Tragedi Seruyan, PIJAR Sebut Akibat UU Cipta Kerja Perampasan Tanah Akan Terulang

Jakarta,KPonline – Belum selesai masalah bentrok aparat dengan warga di Pulau Rempang, Batam, pada 7 September lalu, kejadian serupa terjadi di Bangkal, Seruyan, Kalimantan Tengah tepat sebulan setelahnya. Parahnya, seorang warga, Gijik, 35 tahun, tewas di tempat dan dua lainnya terluka berat diduga karena tertembak aparat pada Sabtu, 7 Oktober 2023.

Sekretaris Perhimpunan Jurnalis Rakyat Suhari Ete meminta aparat kepolisian ditarik dari Bangkal dan mendesak presiden dan kapolri mengusut tuntas dan menindak tegas pelaku penembakan secara transparan.

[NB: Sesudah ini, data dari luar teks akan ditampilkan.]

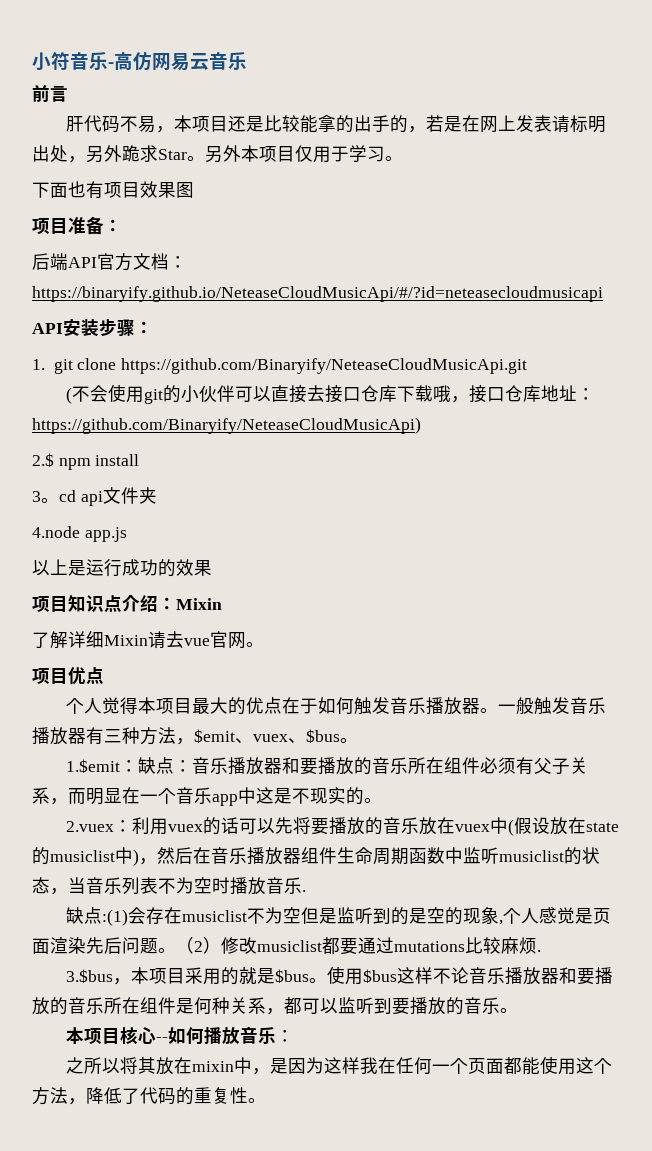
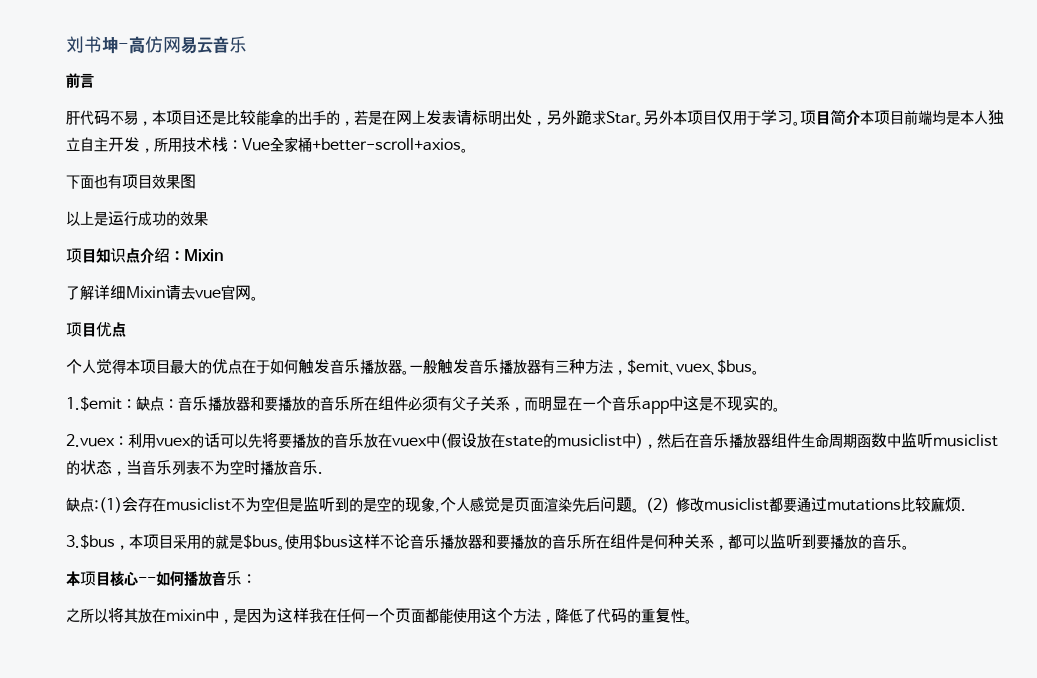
[32,52,108,71] 小符音乐 -> [66,36,118,54] 刘书坤
(403, 158) none -> [800,109,1004,126] [66,137,468,153] 项目简介本项目前端均是本人独立自主开发，所用技术栈：Vue全家桶+better-scroll+axios。
[32,216,122,235] [32,253,187,271] [32,286,603,302] [32,319,153,337] [32,358,528,374] [65,384,595,404] [32,417,421,434] [32,453,140,470] [32,487,157,506] [32,526,127,542] // 项目准备： // 后端API官方文档：https://binaryify.github.io/NeteaseCloudMusicApi/#/?id=neteasecloudmusicapi // API安装步骤： // 1. git clone https://github.com/Binaryify/NeteaseCloudMusicApi.git // (不会使用git的小伙伴可以直接去接口仓库下载哦，接口仓库地址：https://github.com/Binaryify/NeteaseCloudMusicApi) // 2.$ npm install // 3。cd api文件夹 // 4.node app.js -> (196, 181) none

Ia menambahkan pengelolaan dan pemanfaatan sumber-sumber agraria sejatinya tidak boleh memperdalam ketimpangan, menyingkirkan rakyat dari sumber-sumber penghidupan mereka, serta memperkuat mereka yang duduk ongkang-ongkang kaki menjadi gemuk-gendut karena menghisap keringatnya orang-orang yang disuruh menggarap tanah.

“Dengan kata lain, jika pengelolaan dan pemanfaatan sumber-sumber agraria yang di jalankan negara belum mampu meninggikan taraf hidup rakyat kebanyakan, setidaknya tidak memperdalam ketimpangan dan dislokasi sosial”

Suhari menyebut paska di tetapkan UU Cipta kerja perampasan tanah Rakyat Semakin Brutal, Ia mencatat implementasi kebijakan turunan UU Cipta Kerja semakin memperburuk keadaan, petani, nelayan dan masyarakat adat.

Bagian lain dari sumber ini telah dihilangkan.